Valet is the single most life affirming thing to happen to a person next to being proposed to. It doesn’t matter what car you drive (sorry Beccles); the unnecessary service if having your door opened and car parked is an experience glorious for the uselessness entirely. When you’re rich you get to do absolutely nothing.
The hotel Sofita had its spa tucked away to the left as you walk into the grand lobby. At reception when you arrive you are seated by a gently dribbling water feature and given two small glasses filled with lemon infused water. Mother may I? We were handed some forms to fill out regarding what areas we liked massaging best, and I couldn’t help but make my own box in the section, “What do you see when you look in the mirror?” Fuck dark under eye circles, I see a “Strong, Independent Woman.”
We were given a tour of the spa first. The spa consists of a locker room for showering and changing. The shower comes complete with its own LOVELY smelling own brand shampoo and conditioner, a complementary gown and some slippers.
There are four pools: A hot, steamy jacuzzi pool; a icy cold plunge pool; an outdoors infinity pool and one long pool that lines the inside of the spa, snaking round the massage waiting area and to the left of the plunge.
There is a sauna and steam room.
One item I had never seen at a spa before- not even at the nudist one I went to in Norway- was the Ice fountain. A little silver jet spouted shaved ice chips out of a generator and collected them in a blue back lit pile. You rubbed them directly onto your face and made you really want a drink. Bizarre.
The waiting area for the massage treatments has six large, cushioned, bamboo backed chairs that relax you the moment you sink back. There is a selection of magazines to choose from once sat down: Yacht and Debonair. Next to that table is a spread of almonds, apricots, cashews and apples of both kind- Granny Smith and Red Galas. Two different types of teas are heated up in quaint china teapots by tea lights.
We spent most of our time outdoors on sun loungers facing the infinity pool. I was fresh off the plane and I wanted sun and heat fast.
We had to move the umbrella between our chairs so Beccles wasn’t in the shade- after being used to valet I could tell her affectation or manual labour was no joke.
The open plan and splendent greenery made the spa a perfect place to have a photo shoot. We giggled as others posed for pics in the pool… and then spent the rest of our time posing with teacups on the other side of the pool.
Because the water dispenser was inside in the part where you wait for your treatment, you end up having to make several trips inside. Your eyes having to adjust aside, the intended ‘Hollister’ effect is replaced by the “someone forgot to turn the lights on” construction sites vibes. Candles lit the way but somehow the corridor felt too big to rely on just candles for illumination.
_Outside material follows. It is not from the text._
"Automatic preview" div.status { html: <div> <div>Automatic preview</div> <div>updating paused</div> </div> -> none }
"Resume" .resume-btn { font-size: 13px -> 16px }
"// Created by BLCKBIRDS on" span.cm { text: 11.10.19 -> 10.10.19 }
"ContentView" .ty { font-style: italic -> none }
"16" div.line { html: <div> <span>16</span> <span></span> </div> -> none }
The steam room featured a stone vulva which I nearly tipped over by mistake. It also offered a hose which we determined was to pour over the vulva which somehow created steam. We didn’t mind the vulva and since it was a female only section no offense was caused. (Yes, all the facilities I have just described are for females only. Only the outdoor pool is mixed.)These four huge atriums were just for us of the soft and dainty flesh.
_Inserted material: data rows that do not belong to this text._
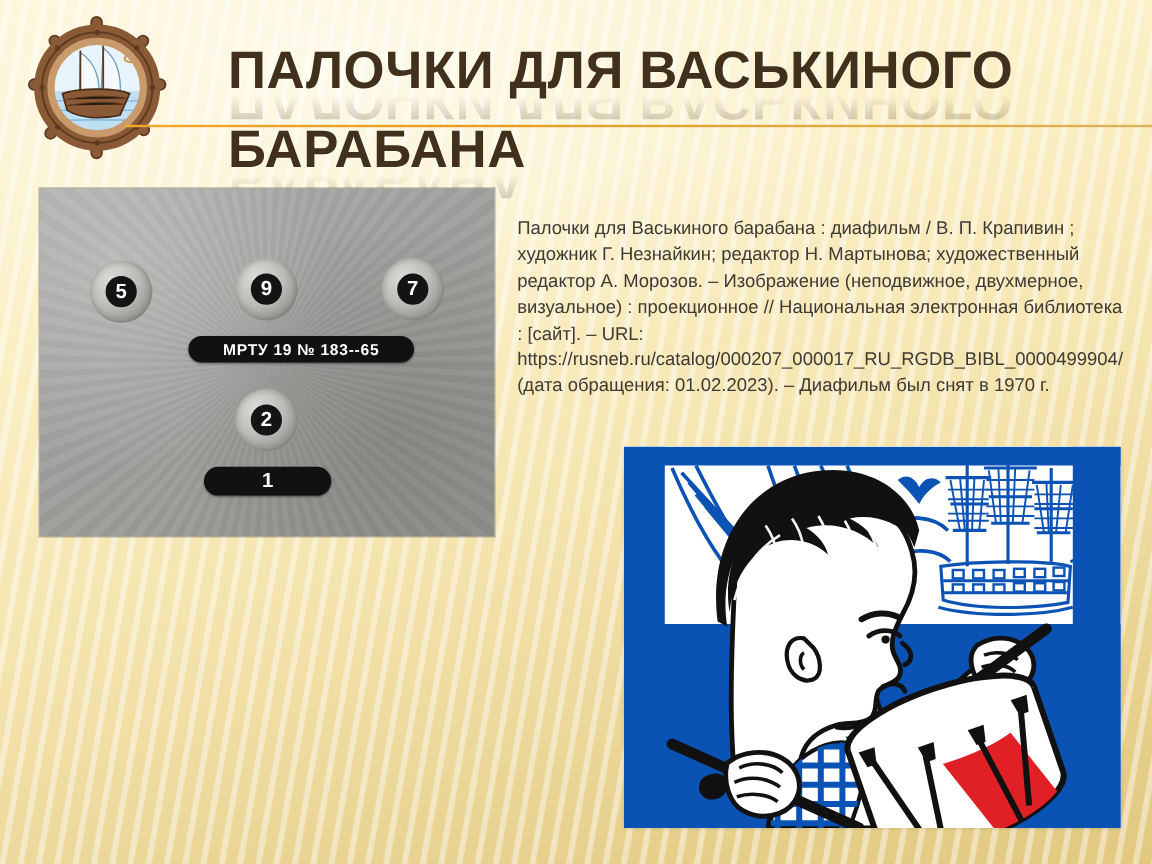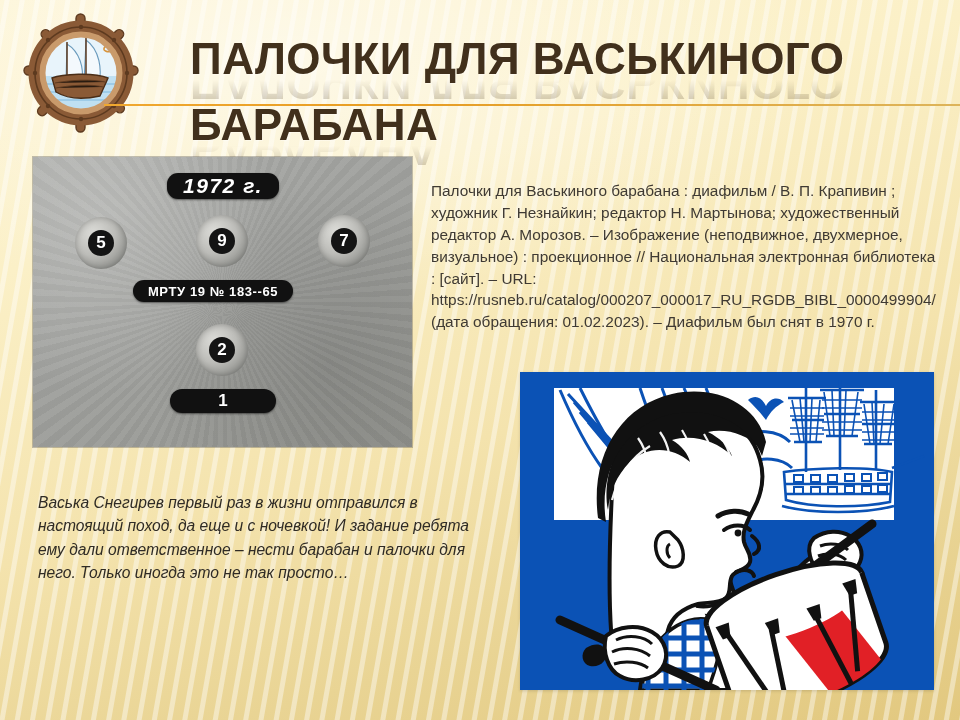"1972 г." div.lbl-pill { html: <div>1972 г.</div> -> none }
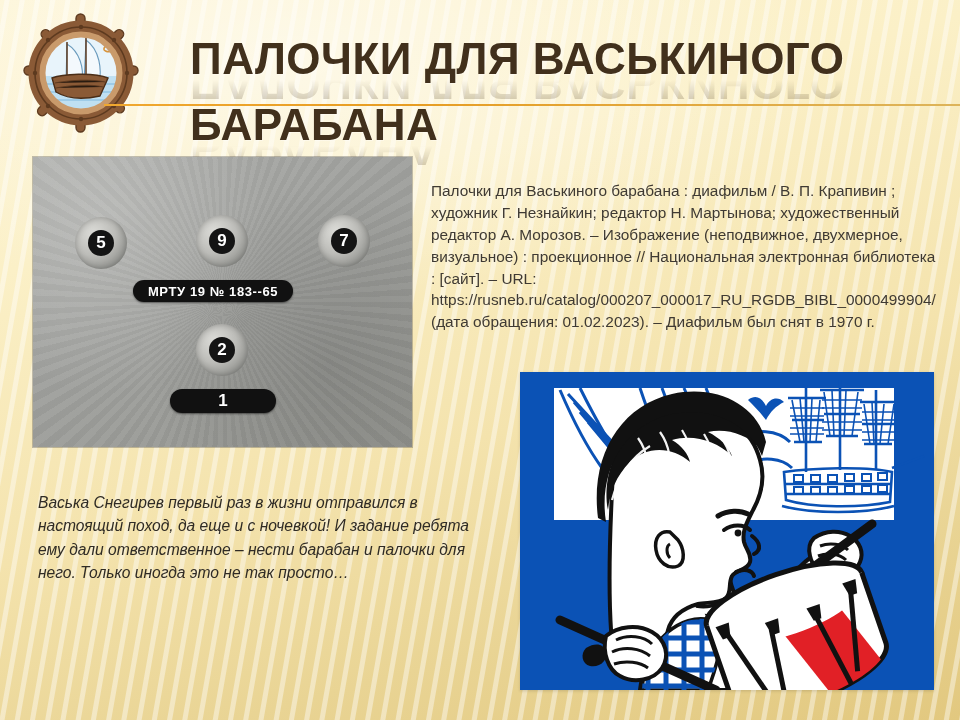"МРТУ 19 № 183--65" #lbl-mrtu { left: 100px -> 124px; width: 160px -> 188px }
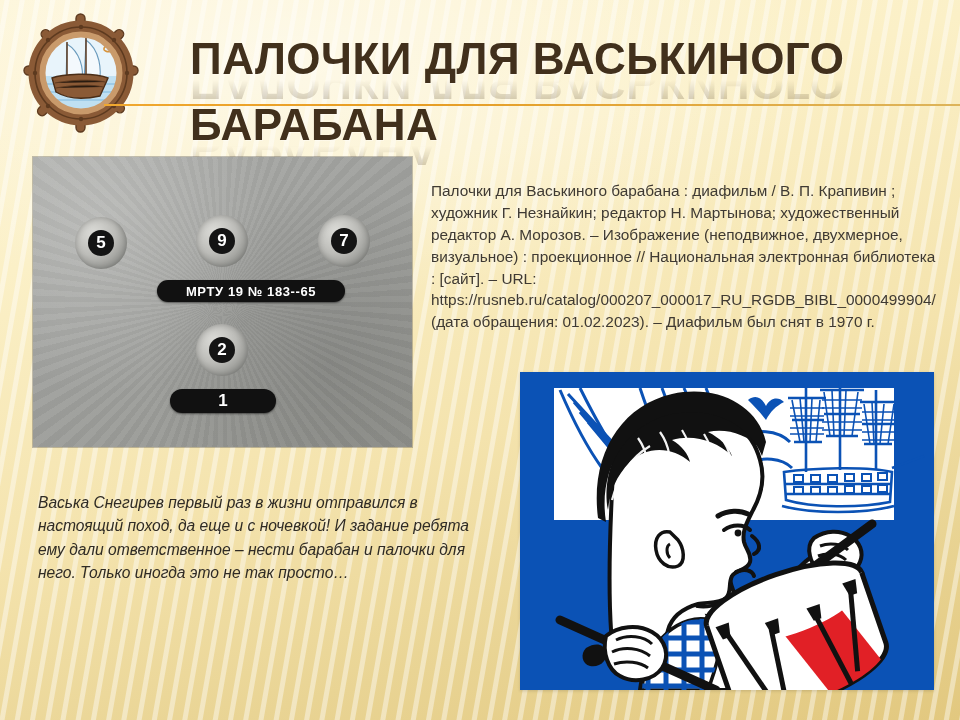"Васька Снегирев первый раз в" div { html: <div>Васька Снегирев первый раз в жизни отправился в настоящий поход, да еще и с ночевкой! И задание ребята ему дали ответственное – нести барабан и палочки для него. Только иногда это не так просто…</div> -> none }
The sauna was much more unbearable and featured a huge furnace of hot coals which we got to pour water on using an oversized wooden spoon.
The Massage itself
I helped myself to a big teacup of Moroccan mint tea and sat down in one of the luxury chairs. Just as I went to take a sip my mate beckoned me to the changing room. Ah yes, the special black knickers for our treatment were to be adorned after a shower.
I returned to the lull of the waiting room, clean and much more naked only to find my tea gone! I poured another one quite happily but as I brought the white China up to my quivering and slightly sweaty lips a Polynesian woman with thick black glasses clattered over the wooden floorboards: “Hannah?”
I wanted the tea but I wanted the treatment more. I strutted over with the calm sashay of a massgee and willingly derobed down to my bizarre knickers. I lay on the table and my head fit snugly into the hole. After a few mishaps where my jugular pounded into the neck brace in response to her kneading, I finally readjusted to massagee perfection.
The massage was easily the best one I’ve ever had. I’ve come to realise, like with sex, it’s best to tell your masseuse when it’s good. Because if you just stay silent they’re going to be disheartened! Yes it’s a paid for experience but people perform better when you show some appreciation and support. I told her at least twice it was “amazing” or “that’s so good.” She laughed embarrassed both times but the massage definitely improved after each time. She even told me where I had the most tension- bonus.
All in all…
Yes I would recommend this. You feel like an absolute princess and the service is impeccable. The snacks are genius an the magazines proved invaluable to someone who needs material to read whilst sunbathing.
What to bring…
Nothing! Everything is provided, even towels. Just a change of undies for when you dry off.